## [Aim of the exercise]
Report every line below that holds the word "removes".

## [Extracted data]
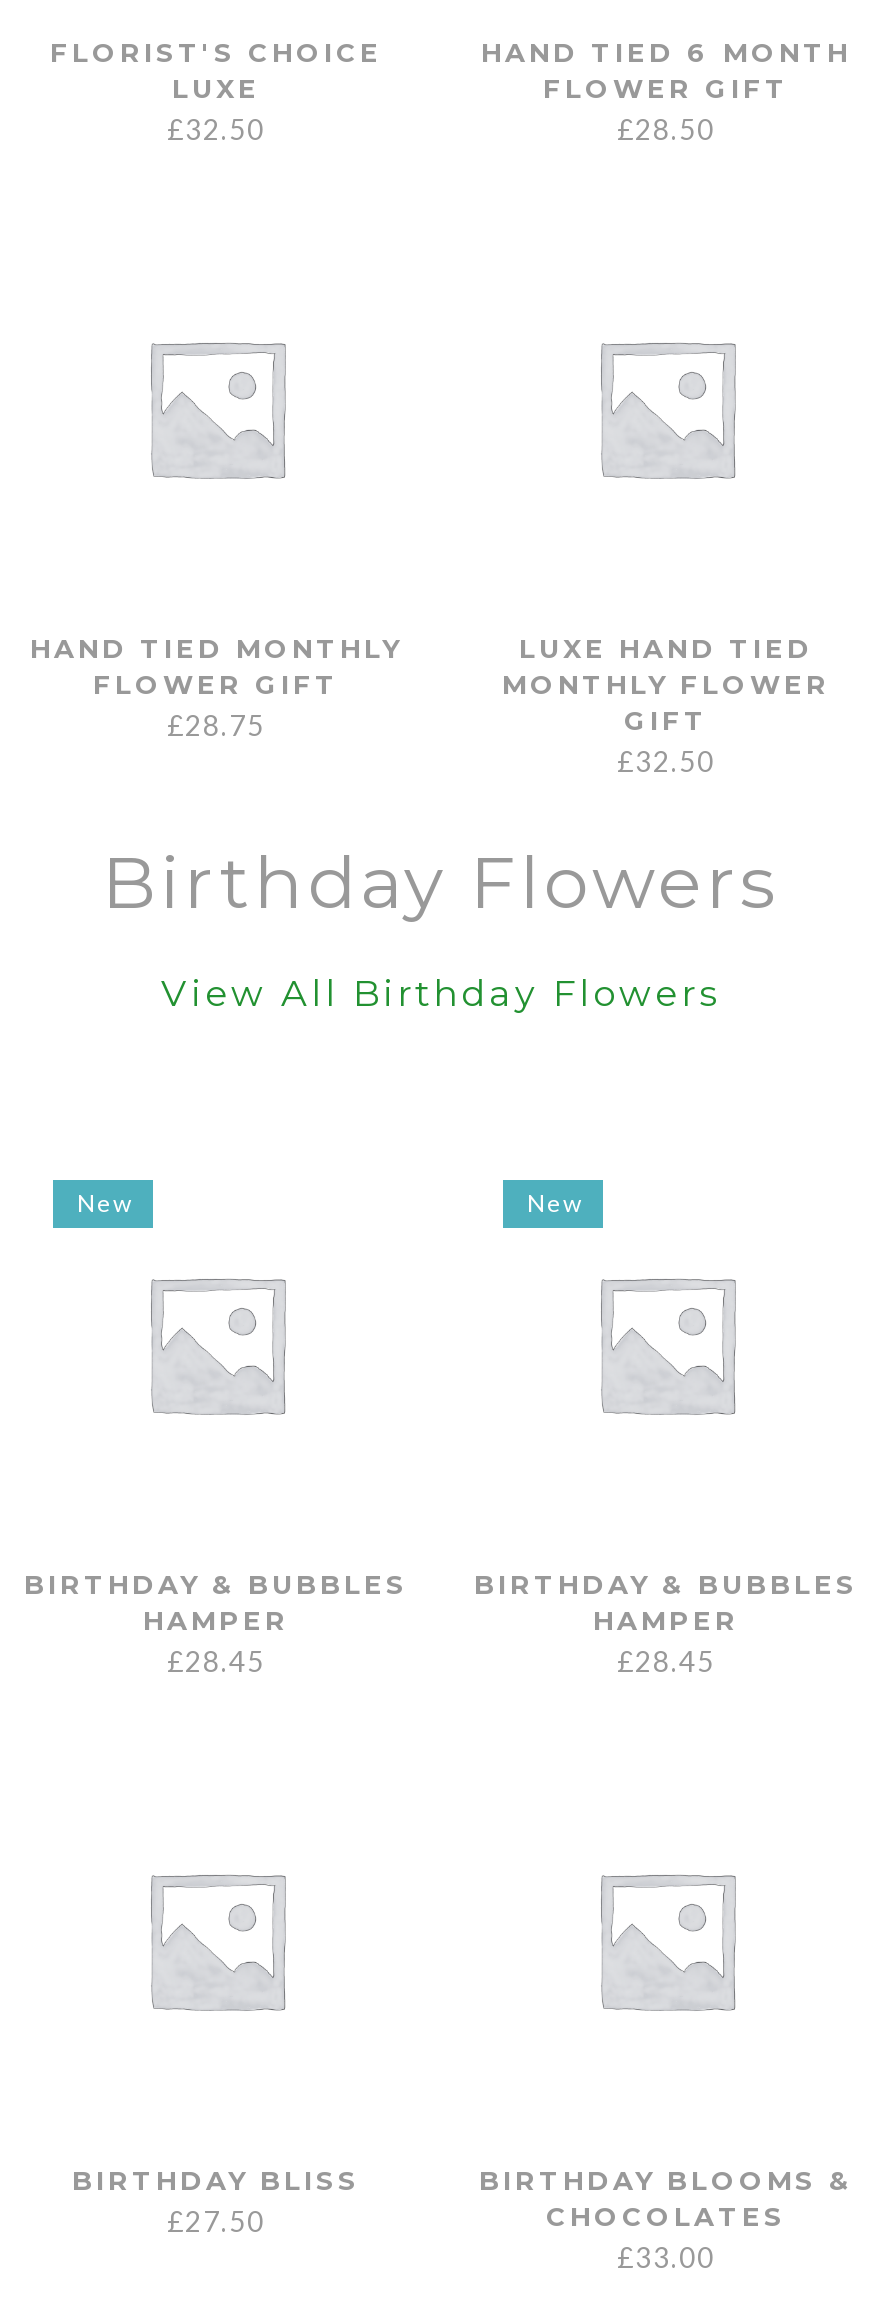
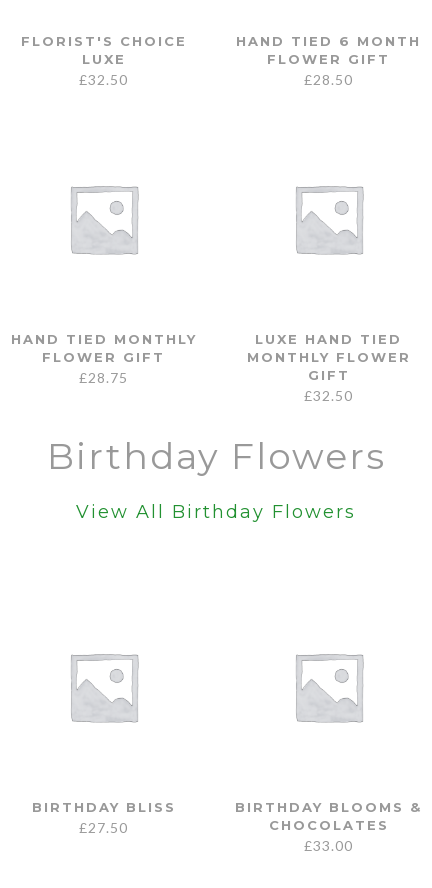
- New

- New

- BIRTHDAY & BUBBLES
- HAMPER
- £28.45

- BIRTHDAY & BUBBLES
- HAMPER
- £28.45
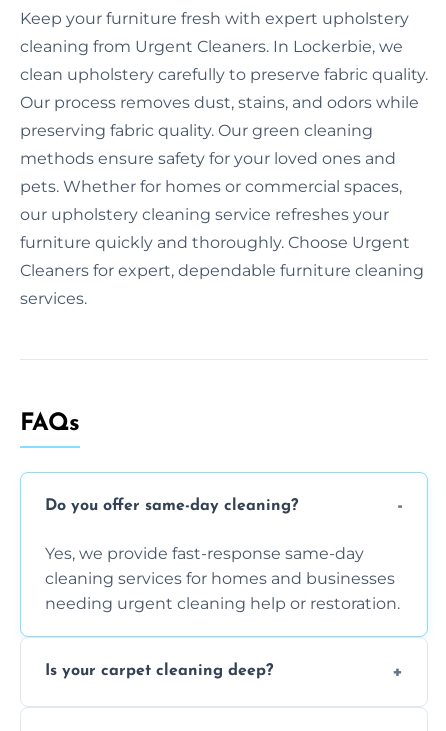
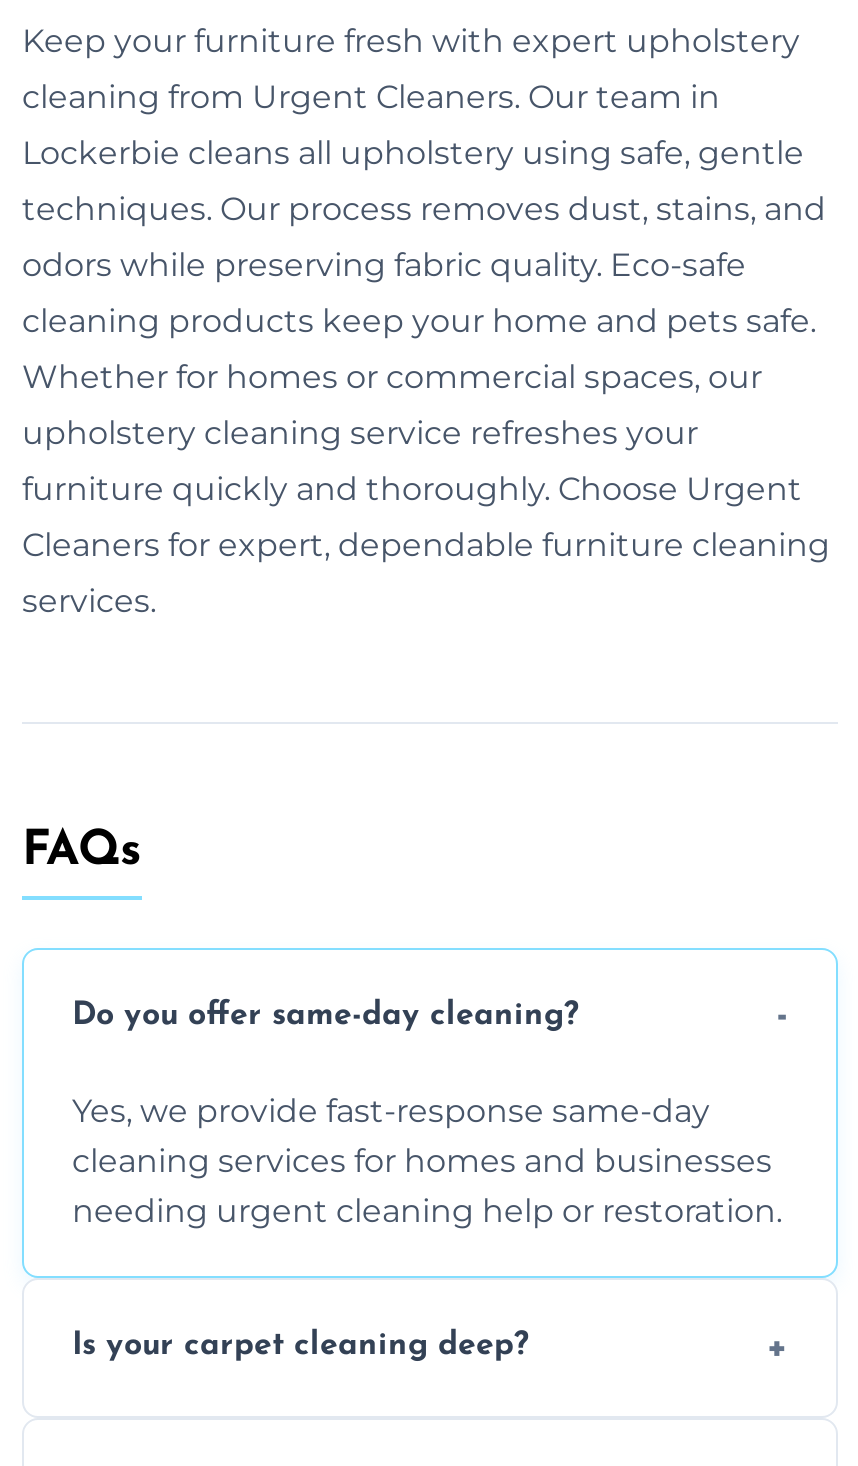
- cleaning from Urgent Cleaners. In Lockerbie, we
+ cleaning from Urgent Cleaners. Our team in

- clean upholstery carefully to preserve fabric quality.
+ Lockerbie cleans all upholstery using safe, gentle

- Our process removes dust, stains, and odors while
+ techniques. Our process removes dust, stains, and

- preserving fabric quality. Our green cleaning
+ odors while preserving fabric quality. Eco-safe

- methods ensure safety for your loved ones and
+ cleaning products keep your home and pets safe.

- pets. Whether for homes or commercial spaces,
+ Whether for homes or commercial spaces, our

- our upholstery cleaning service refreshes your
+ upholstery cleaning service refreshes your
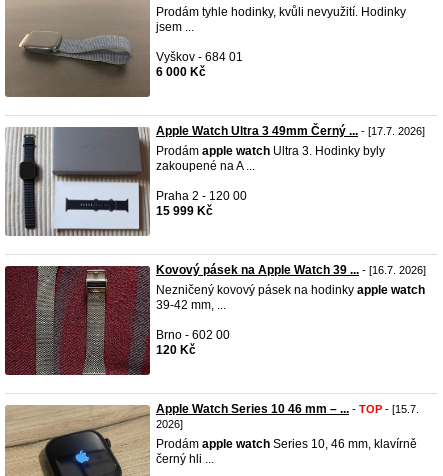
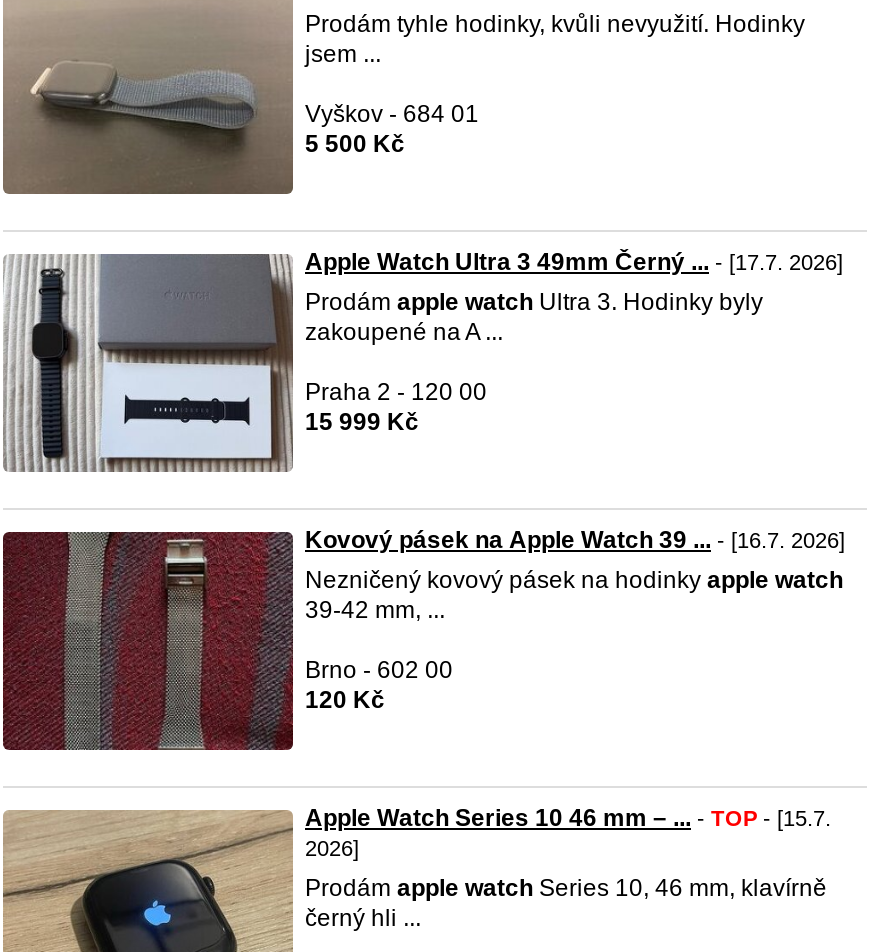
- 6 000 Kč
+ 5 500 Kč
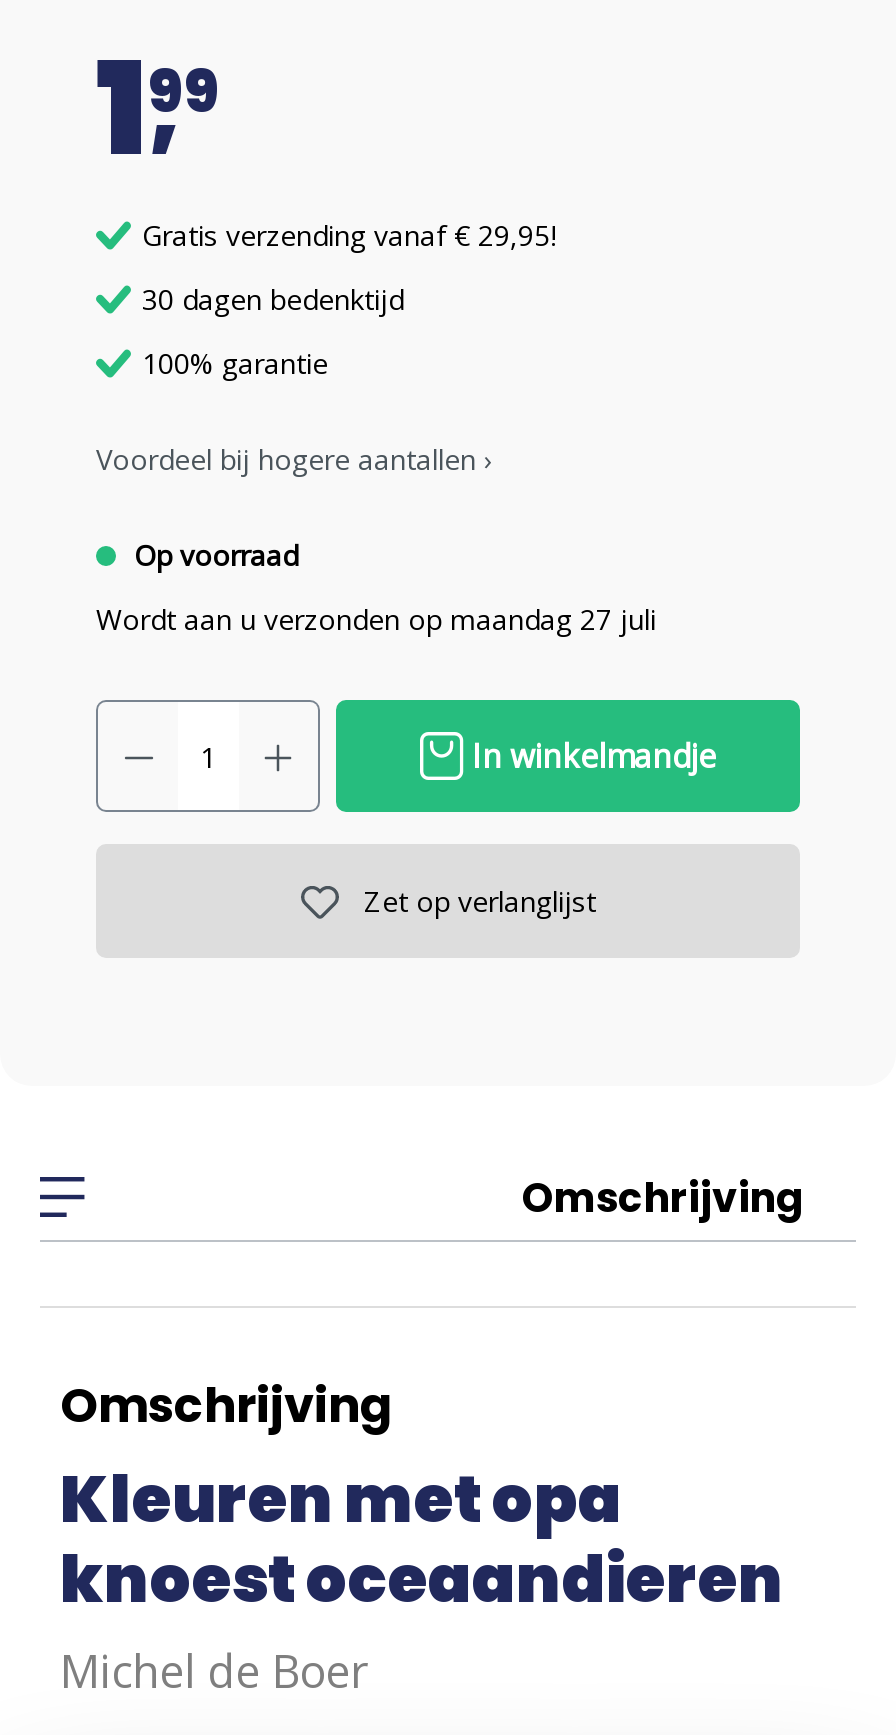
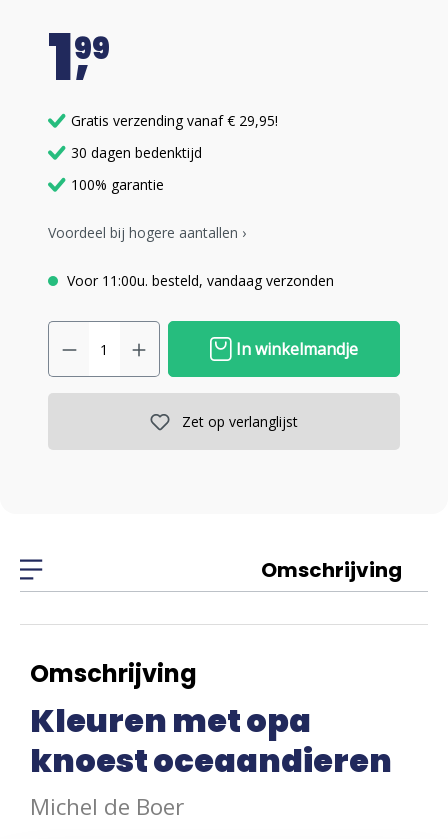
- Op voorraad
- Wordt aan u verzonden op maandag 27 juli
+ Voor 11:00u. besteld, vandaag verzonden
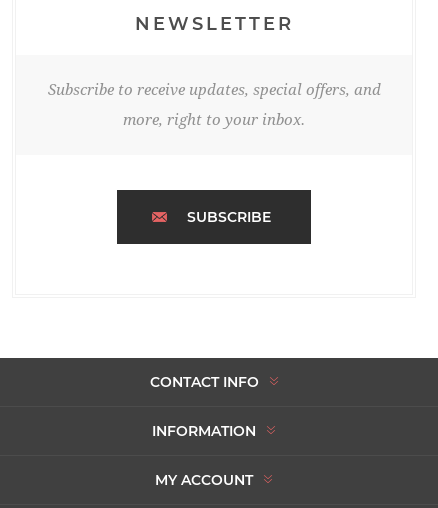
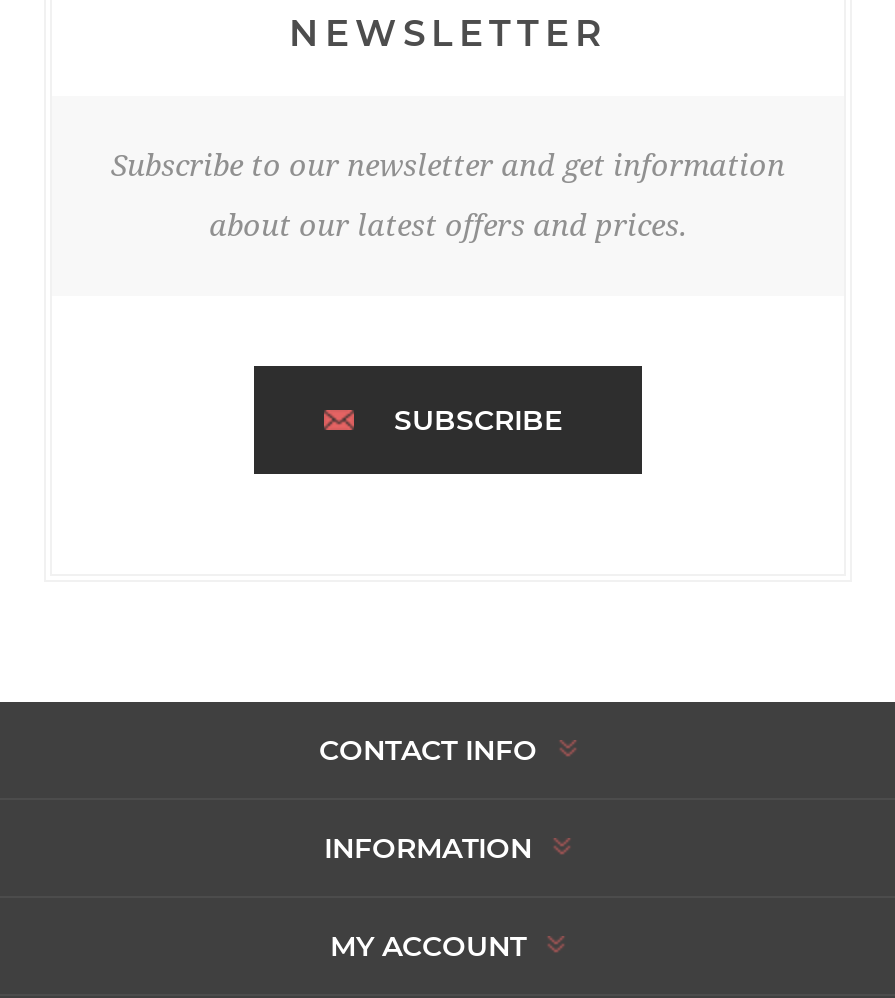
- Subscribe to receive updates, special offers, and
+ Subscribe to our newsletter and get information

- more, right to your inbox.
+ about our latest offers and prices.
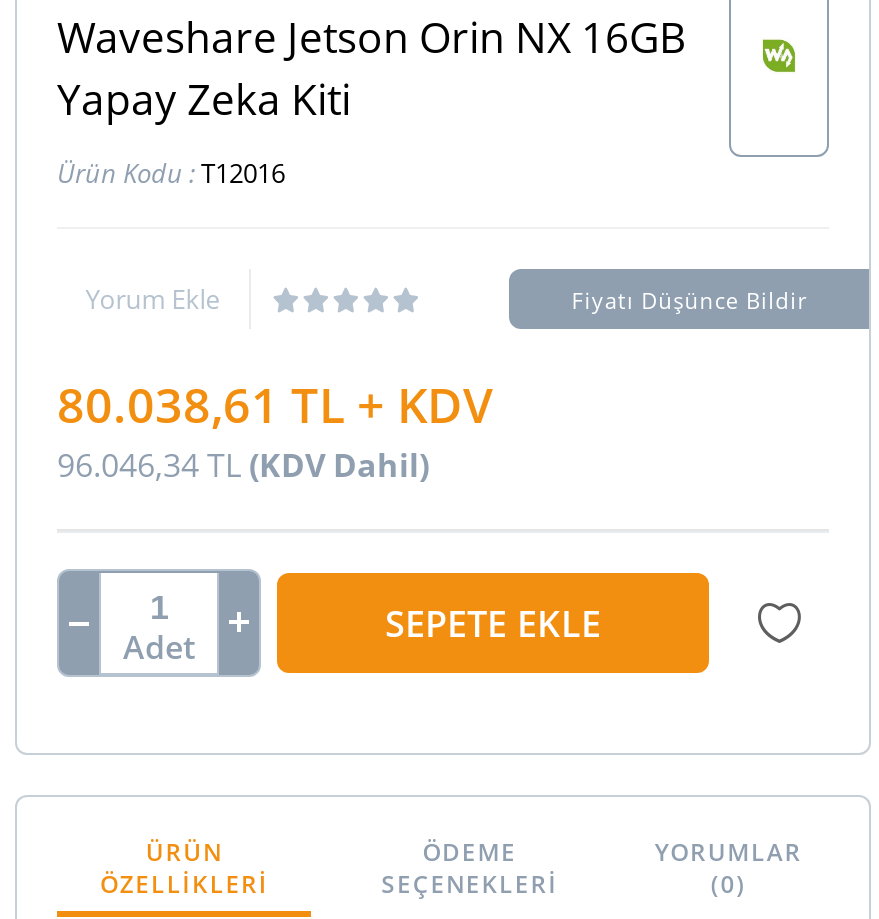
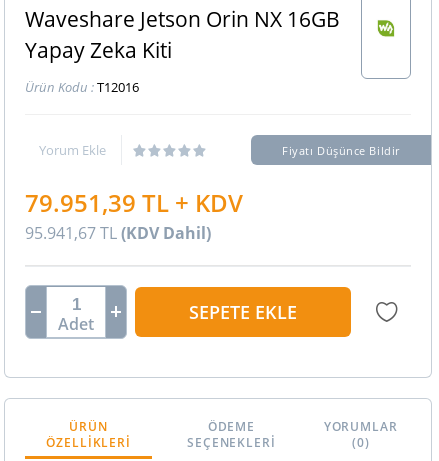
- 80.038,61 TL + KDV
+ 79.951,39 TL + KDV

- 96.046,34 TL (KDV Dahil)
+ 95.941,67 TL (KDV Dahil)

## [Result of the task]
- Our process removes dust, stains, and odors while
+ techniques. Our process removes dust, stains, and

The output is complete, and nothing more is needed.